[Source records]

━━━━

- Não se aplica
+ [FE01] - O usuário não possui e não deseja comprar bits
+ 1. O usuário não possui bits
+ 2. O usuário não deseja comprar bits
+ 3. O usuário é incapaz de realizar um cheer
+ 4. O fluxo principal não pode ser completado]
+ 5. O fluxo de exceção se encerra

━━━━

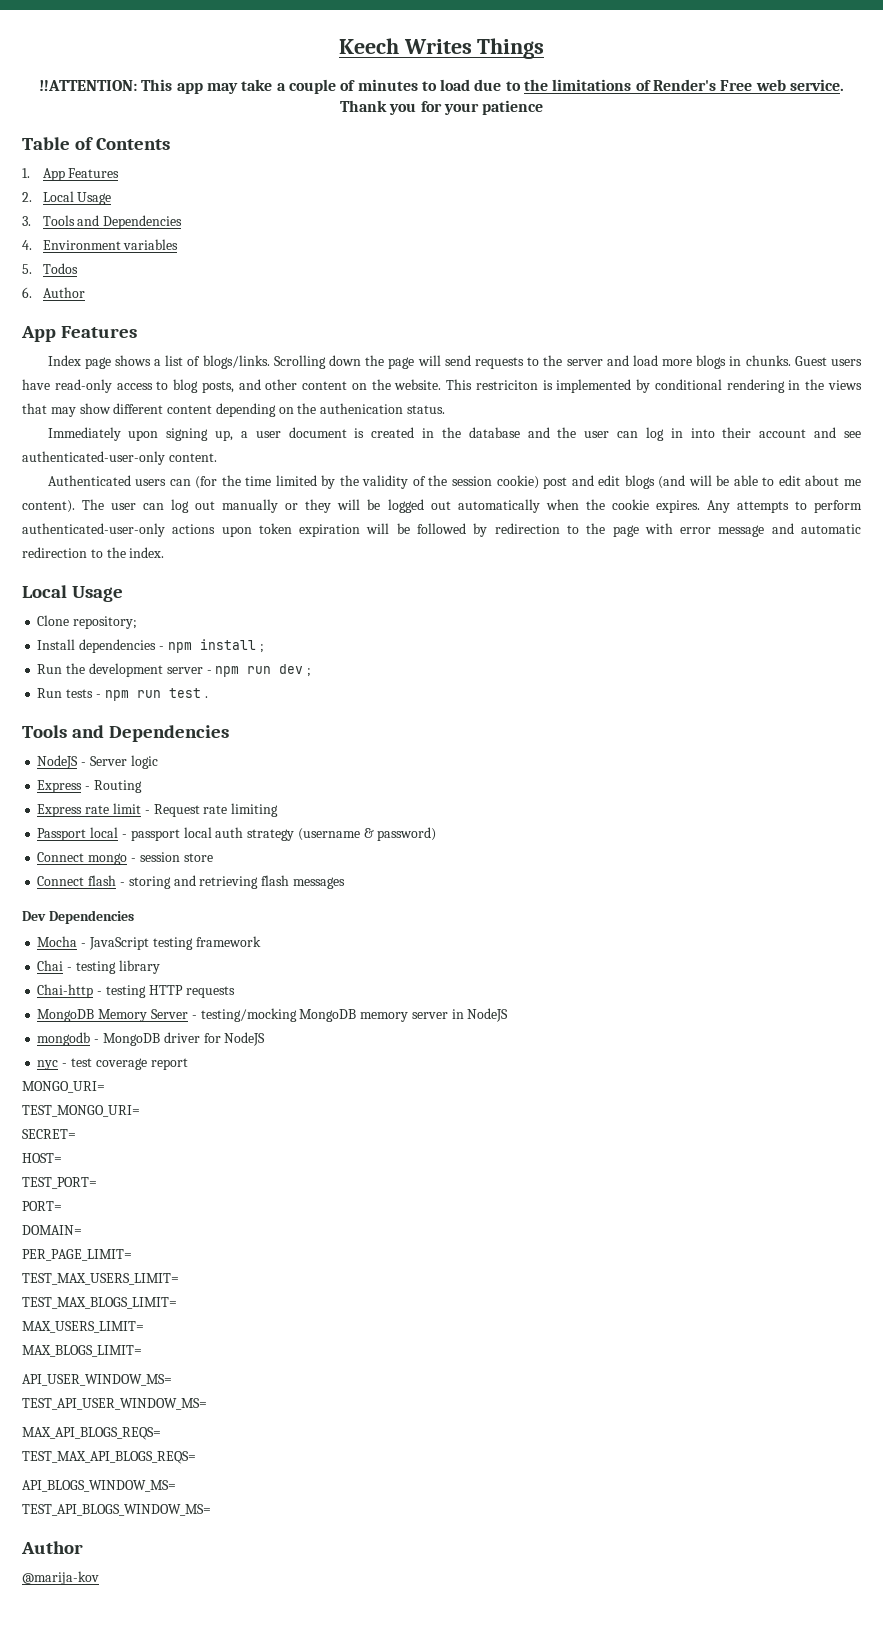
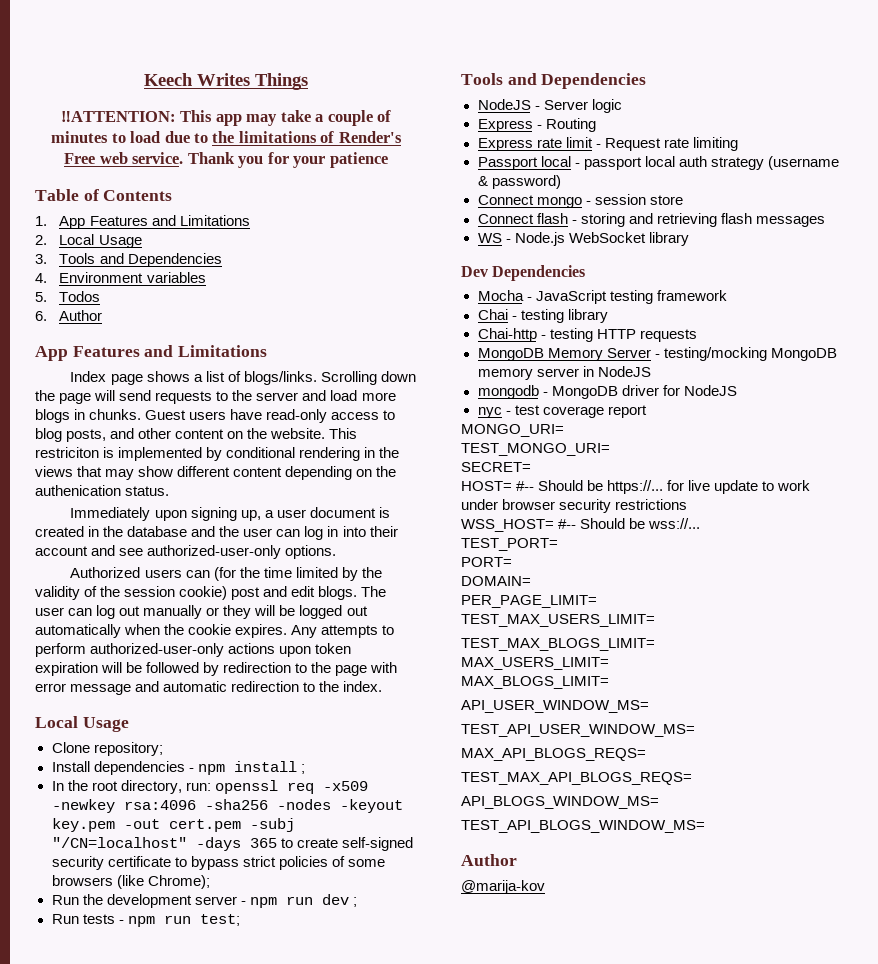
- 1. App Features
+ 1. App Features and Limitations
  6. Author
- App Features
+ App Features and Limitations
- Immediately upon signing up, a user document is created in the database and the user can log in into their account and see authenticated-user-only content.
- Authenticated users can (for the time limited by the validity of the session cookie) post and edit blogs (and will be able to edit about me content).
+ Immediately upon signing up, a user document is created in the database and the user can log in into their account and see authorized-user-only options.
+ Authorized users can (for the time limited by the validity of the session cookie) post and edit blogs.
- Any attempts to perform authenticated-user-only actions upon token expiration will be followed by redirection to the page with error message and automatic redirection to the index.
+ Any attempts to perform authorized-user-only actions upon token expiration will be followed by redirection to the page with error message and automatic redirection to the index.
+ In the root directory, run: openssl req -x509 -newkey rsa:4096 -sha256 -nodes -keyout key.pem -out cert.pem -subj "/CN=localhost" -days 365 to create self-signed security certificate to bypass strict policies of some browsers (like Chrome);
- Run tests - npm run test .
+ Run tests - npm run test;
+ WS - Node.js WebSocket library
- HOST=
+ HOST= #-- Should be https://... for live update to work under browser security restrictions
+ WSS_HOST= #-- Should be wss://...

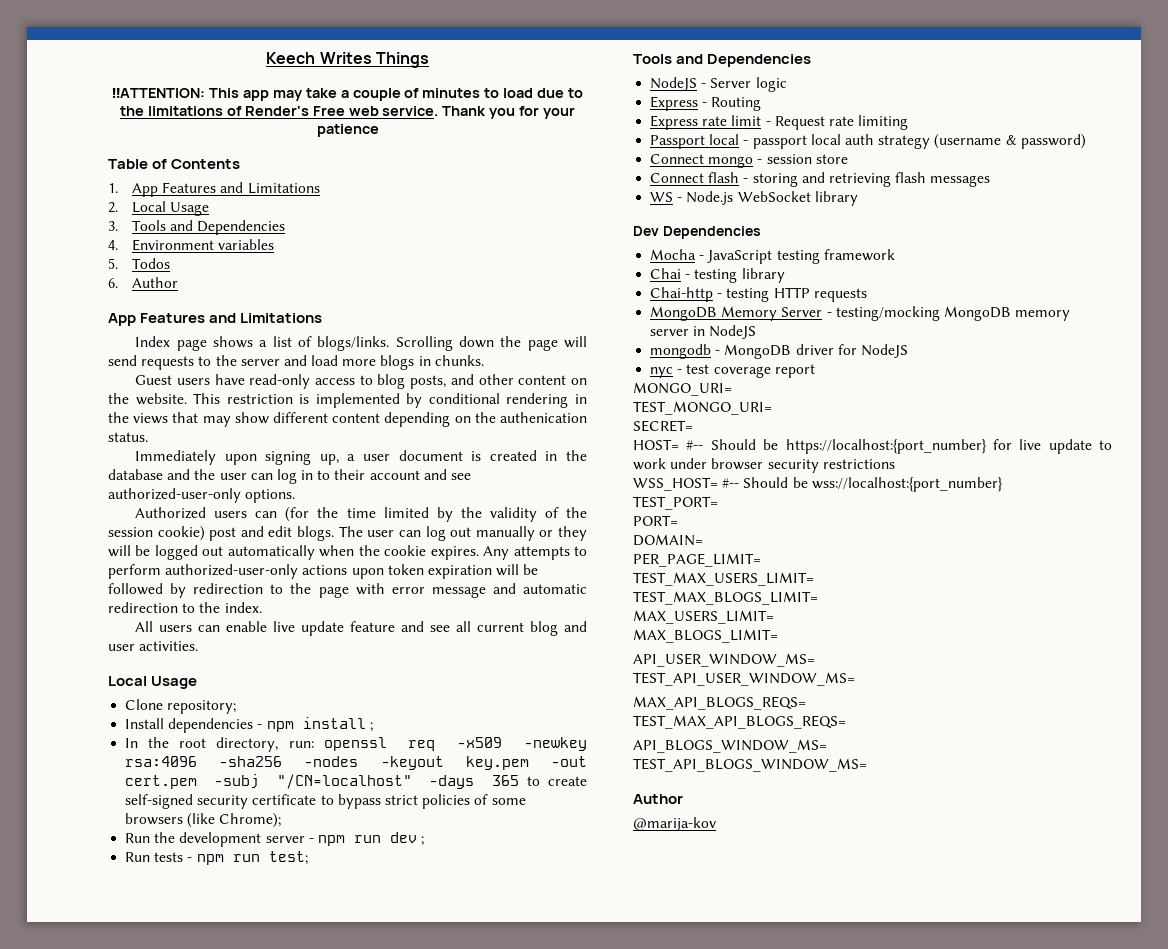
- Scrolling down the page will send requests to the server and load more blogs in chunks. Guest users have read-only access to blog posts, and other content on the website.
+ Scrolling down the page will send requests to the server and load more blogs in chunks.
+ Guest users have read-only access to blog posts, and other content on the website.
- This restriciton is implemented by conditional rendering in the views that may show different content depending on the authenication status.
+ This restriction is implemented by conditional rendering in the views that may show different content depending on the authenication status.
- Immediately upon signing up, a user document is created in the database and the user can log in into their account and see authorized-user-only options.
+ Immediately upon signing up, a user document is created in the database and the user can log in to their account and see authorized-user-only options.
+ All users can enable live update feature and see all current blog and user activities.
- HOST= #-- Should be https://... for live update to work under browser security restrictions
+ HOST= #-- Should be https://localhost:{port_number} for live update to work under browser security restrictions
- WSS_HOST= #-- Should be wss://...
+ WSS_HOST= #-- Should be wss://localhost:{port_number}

━━━━

Locate the lines above that contain "server" and copy them.

ANSWER BOX –
- Scrolling down the page will send requests to the server and load more blogs in chunks. Guest users have read-only access to blog posts, and other content on the website.
+ Scrolling down the page will send requests to the server and load more blogs in chunks.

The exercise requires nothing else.